The answer must consist solely of the lines from the start of the records through the line containing "margin-top: 16px ->", restated word for word, with no pictures.

RECORDS FOR THIS EXERCISE: Begin

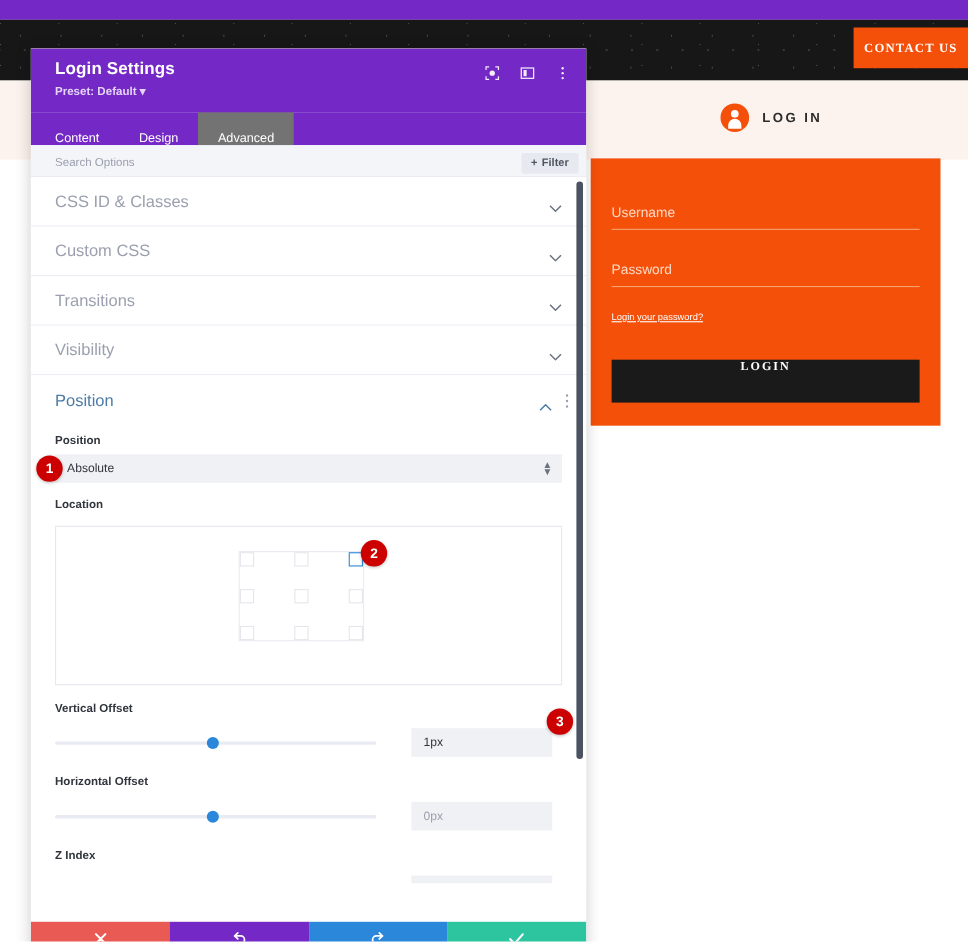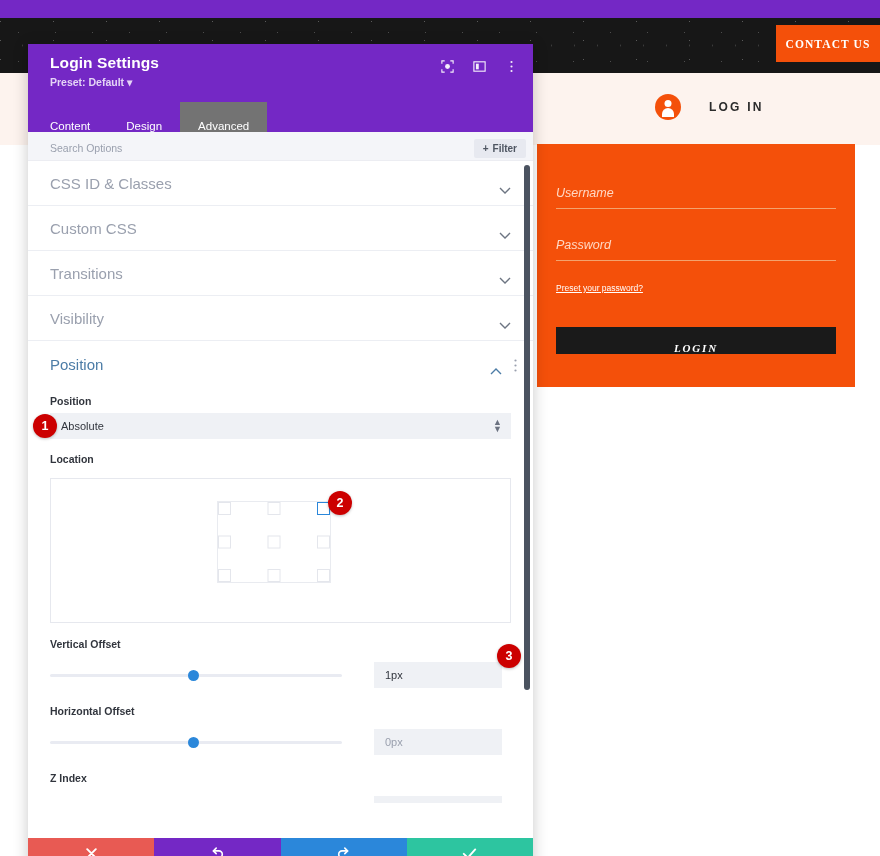"LOG IN" .login-head { gap: 28px -> 12px }
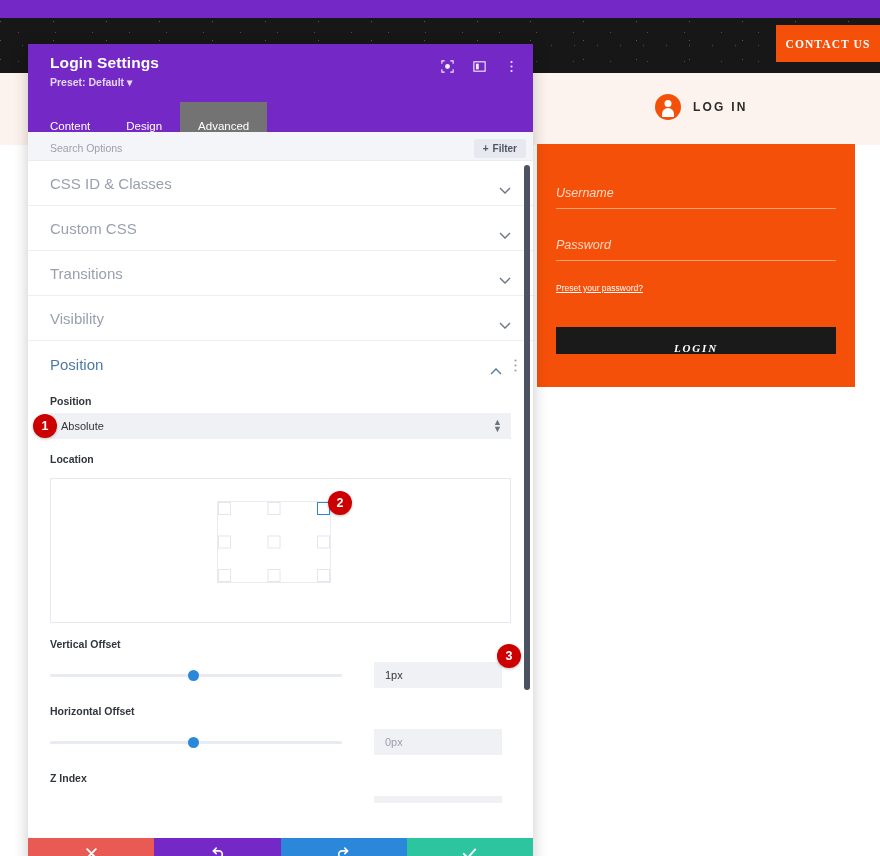"Username" .lf-field { font-style: italic -> none }
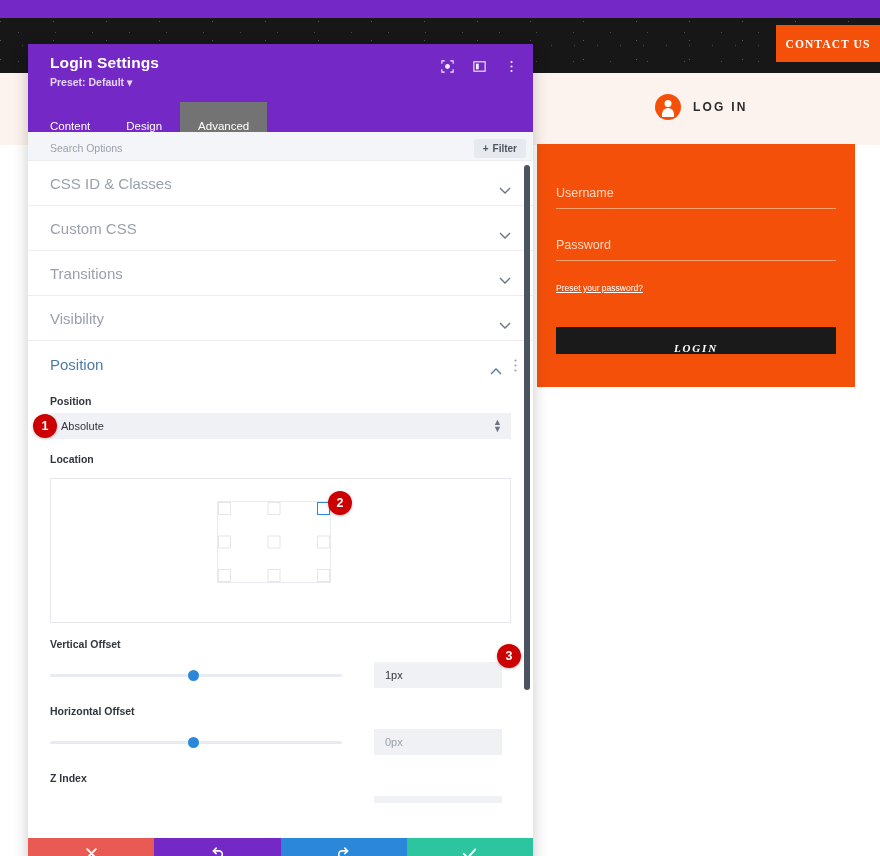"Preset your password?" a.forgot { text: Preset -> Login }
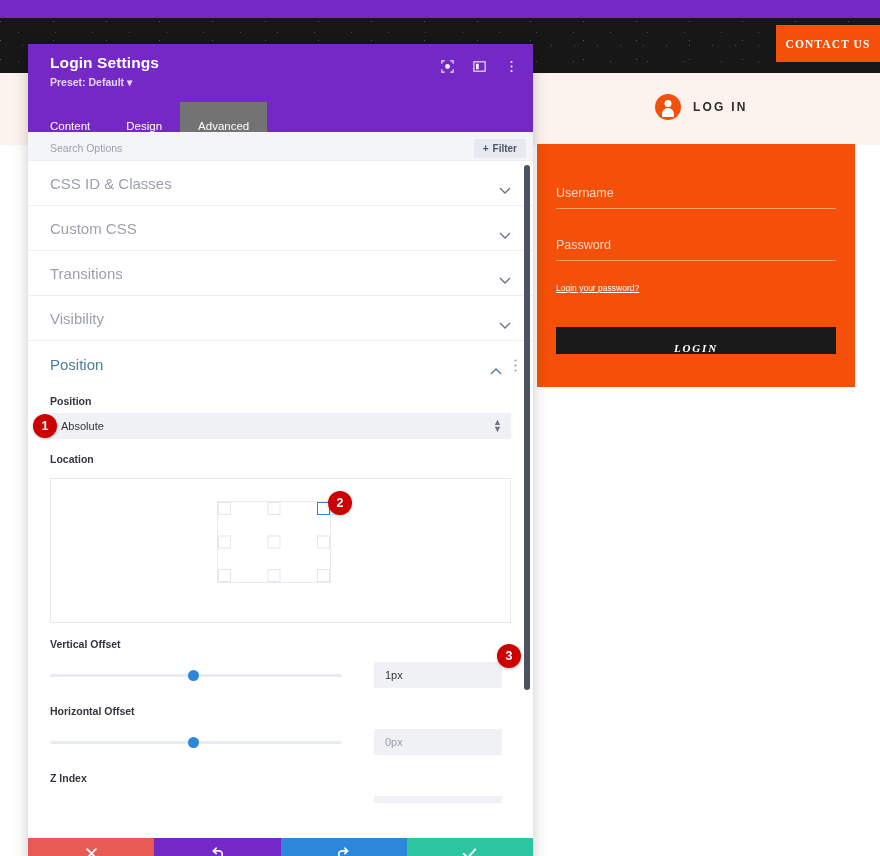"LOGIN" .login-submit { align-items: flex-end -> flex-start; font-style: italic -> none; height: 27px -> 39px }
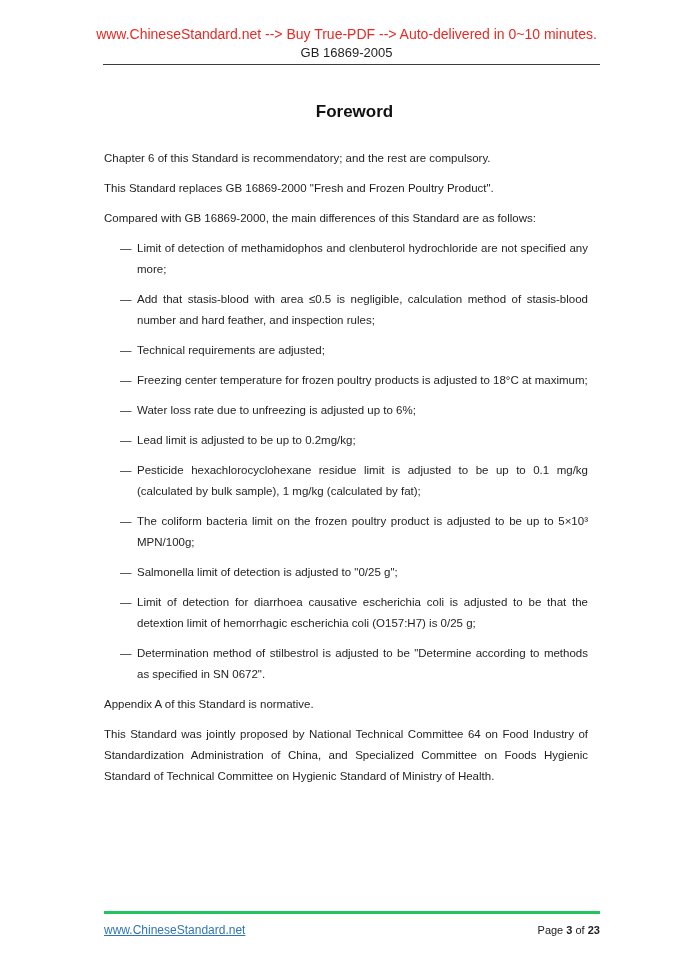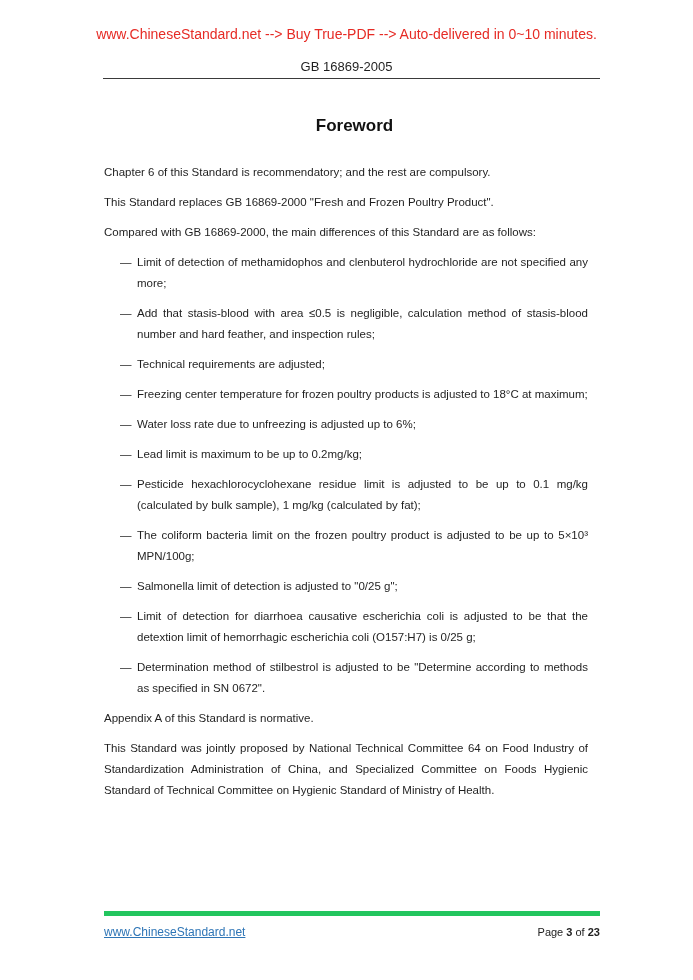"GB 16869-2005" .doc-number { margin-top: 16px -> 2px }
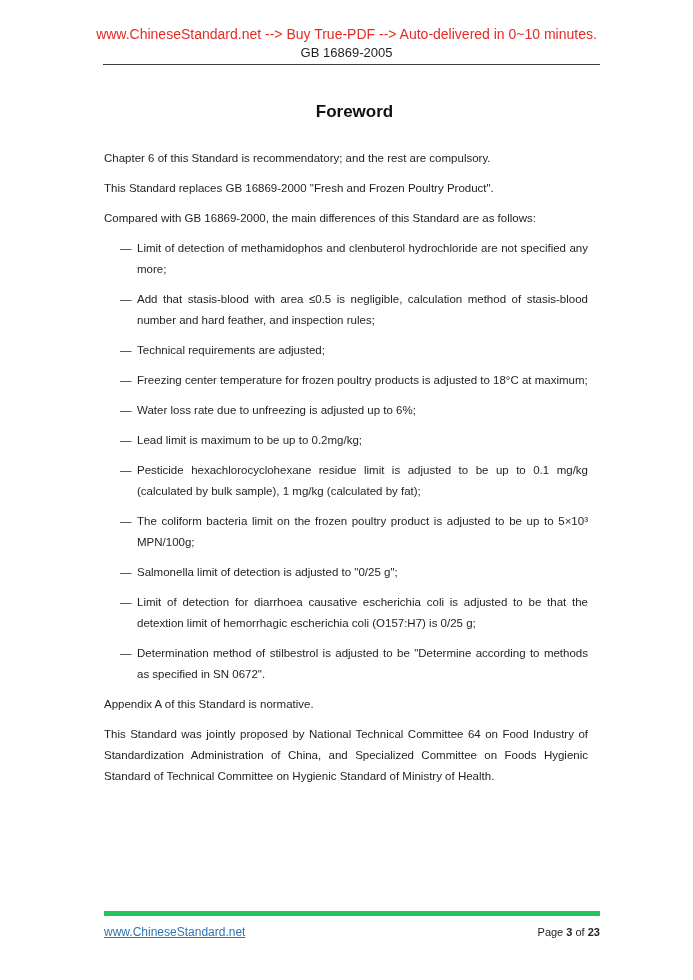"Lead limit is maximum to" span.text { text: maximum -> adjusted }
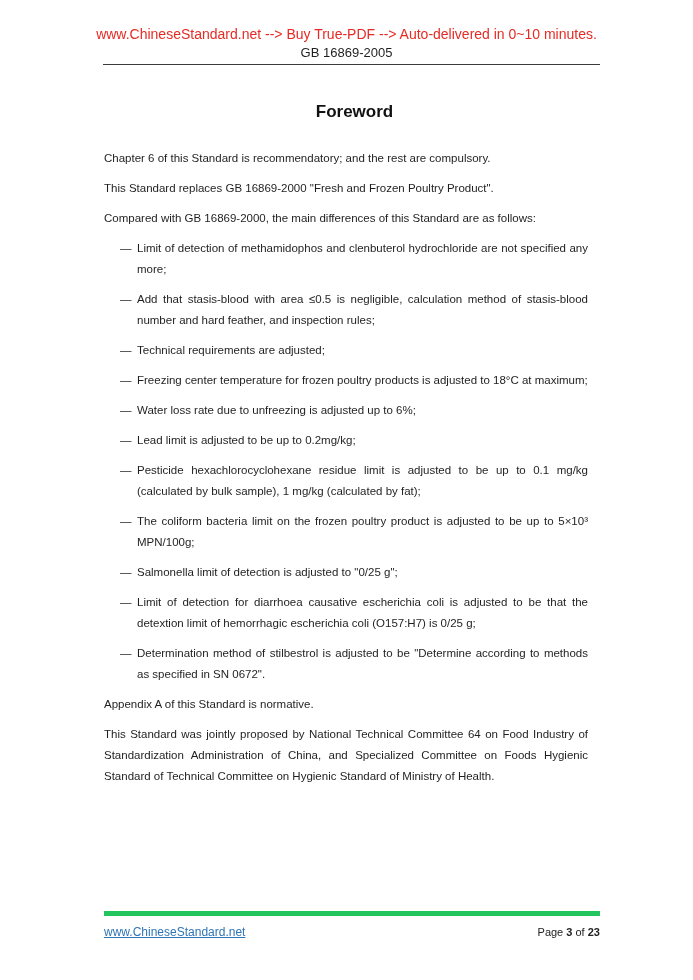"www.ChineseStandard.net" .footer { border-top: 5px solid #22c55e -> 3px solid #22c55e }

RECORDS FOR THIS EXERCISE: End

**RESULT OF THE EXERCISE**
"LOG IN" .login-head { gap: 28px -> 12px }
"Username" .lf-field { font-style: italic -> none }
"Preset your password?" a.forgot { text: Preset -> Login }
"LOGIN" .login-submit { align-items: flex-end -> flex-start; font-style: italic -> none; height: 27px -> 39px }
"GB 16869-2005" .doc-number { margin-top: 16px -> 2px }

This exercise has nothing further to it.